Segundo o paleontólogo, é possível supor, por exemplo, que o clima na região era seco, intercalado com períodos de grandes chuvas, nos quais se formariam planícies de inundação, alterando as condições de umidade do ambiente e favorecendo a proliferação de insetos. Conseguimos deduzir isso porque alguns desses coprólitos apresentaram bioturbações características de insetos coprófagos e também gretas de sinaereses, isto é, rachaduras ao redor do excremento típicas de depósitos em local aquoso. Talvez eles tenham caído em uma poça de lama e os gases que continham, ao tentarem sair, formavam pequenos corredores em torno das fezes, explica.

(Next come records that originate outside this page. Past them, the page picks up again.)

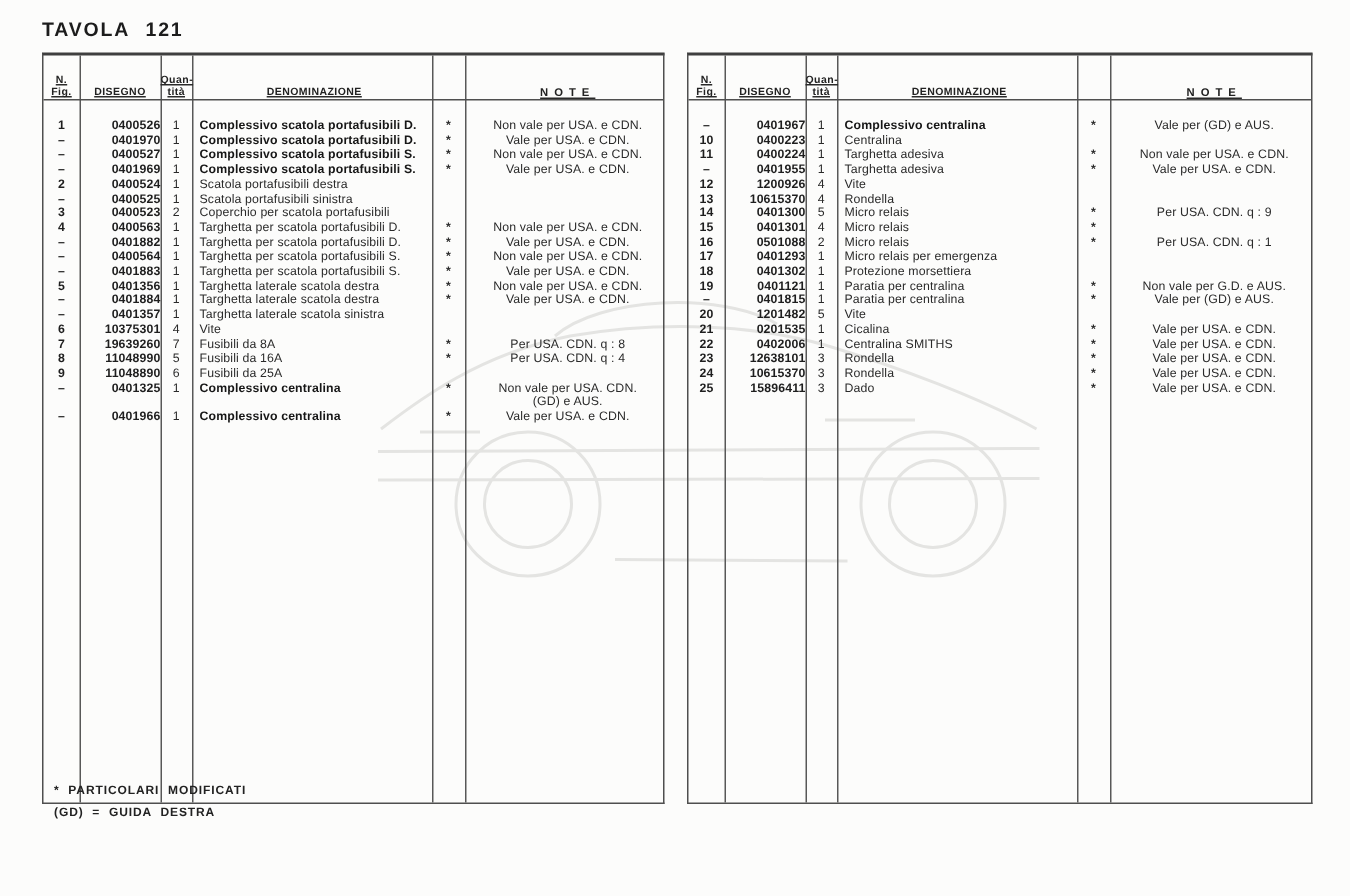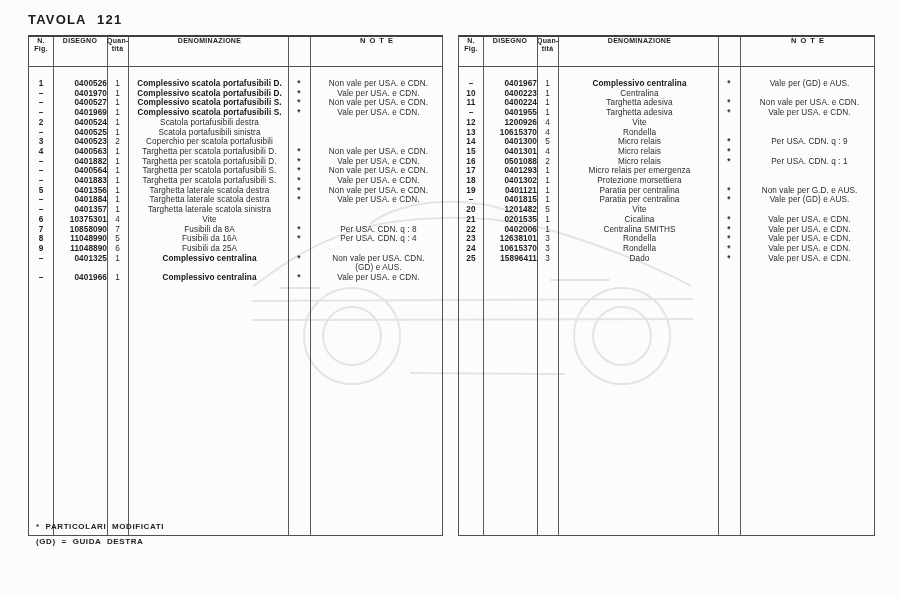"NOTE" .thead { align-items: flex-start -> flex-end; text-decoration: none -> underline }
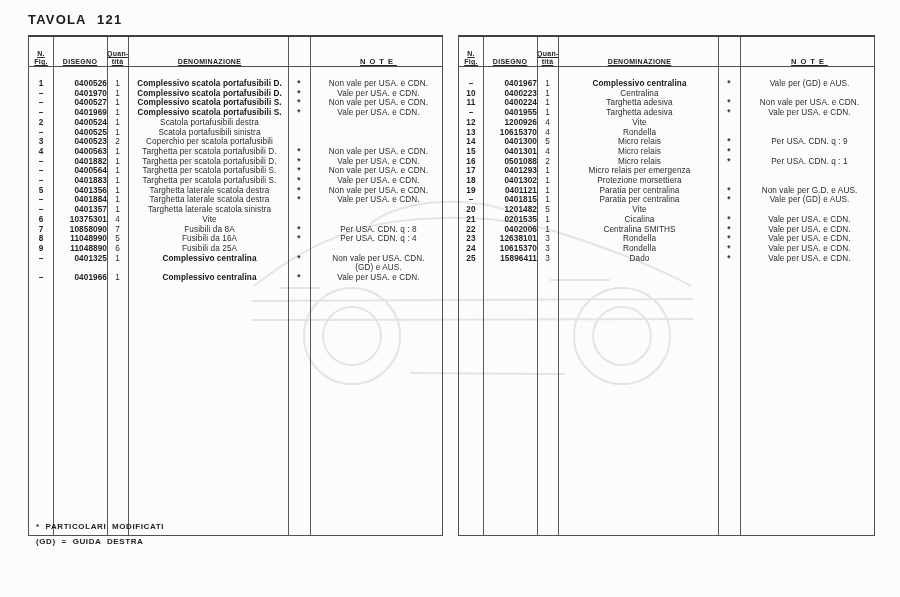"Complessivo scatola portafusibili D." .c-den { text-align: center -> left }
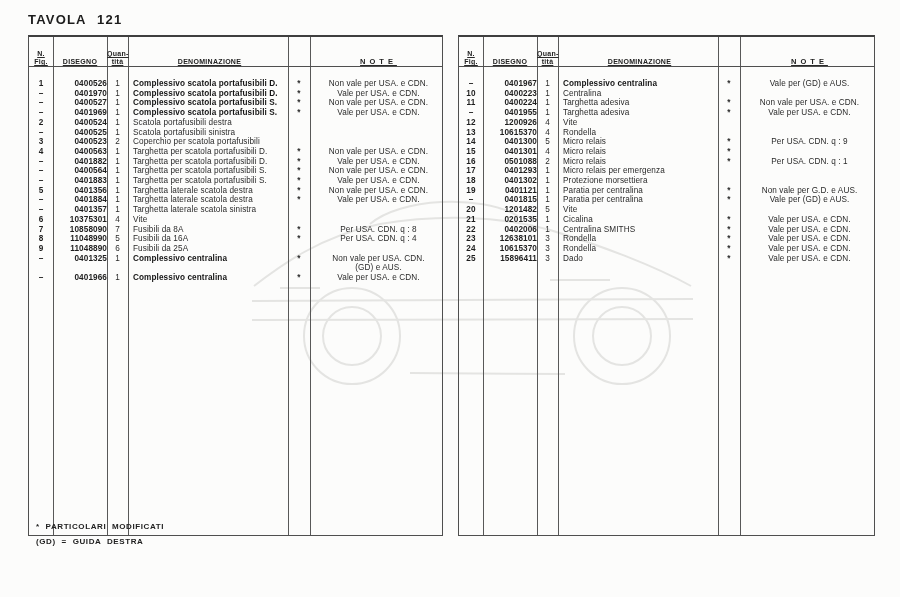"10858090" div.cell { text: 10858090 -> 19639260 }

A comprovação dos períodos secos, segundo o pesquisador, fica por conta das raras bioturbações e das gretas de dessecação, profundas e longas na superfície do coprólito. Tudo o que os excrementos fósseis de répteis mamaliformes e dinossaurídeos me permitiram concluir corroborou com trabalhos anteriores de geólogos da Universidade Federal do Rio Grande do Sul, diz.
Outro ponto a ser considerado nos estudo do paleoecossistema do estado é o fato de a mesma quantidade de coprólitos registrada para esse momento geológico ter sido encontrada em outros continentes. Na Índia, por exemplo, há uma grande quantidade de coprólitos correspondente ao mesmo período geológico daquele do Rio Grande do Sul, sugerindo que essas faunas migravam em busca de alimento entre essas placas continentais interligadas.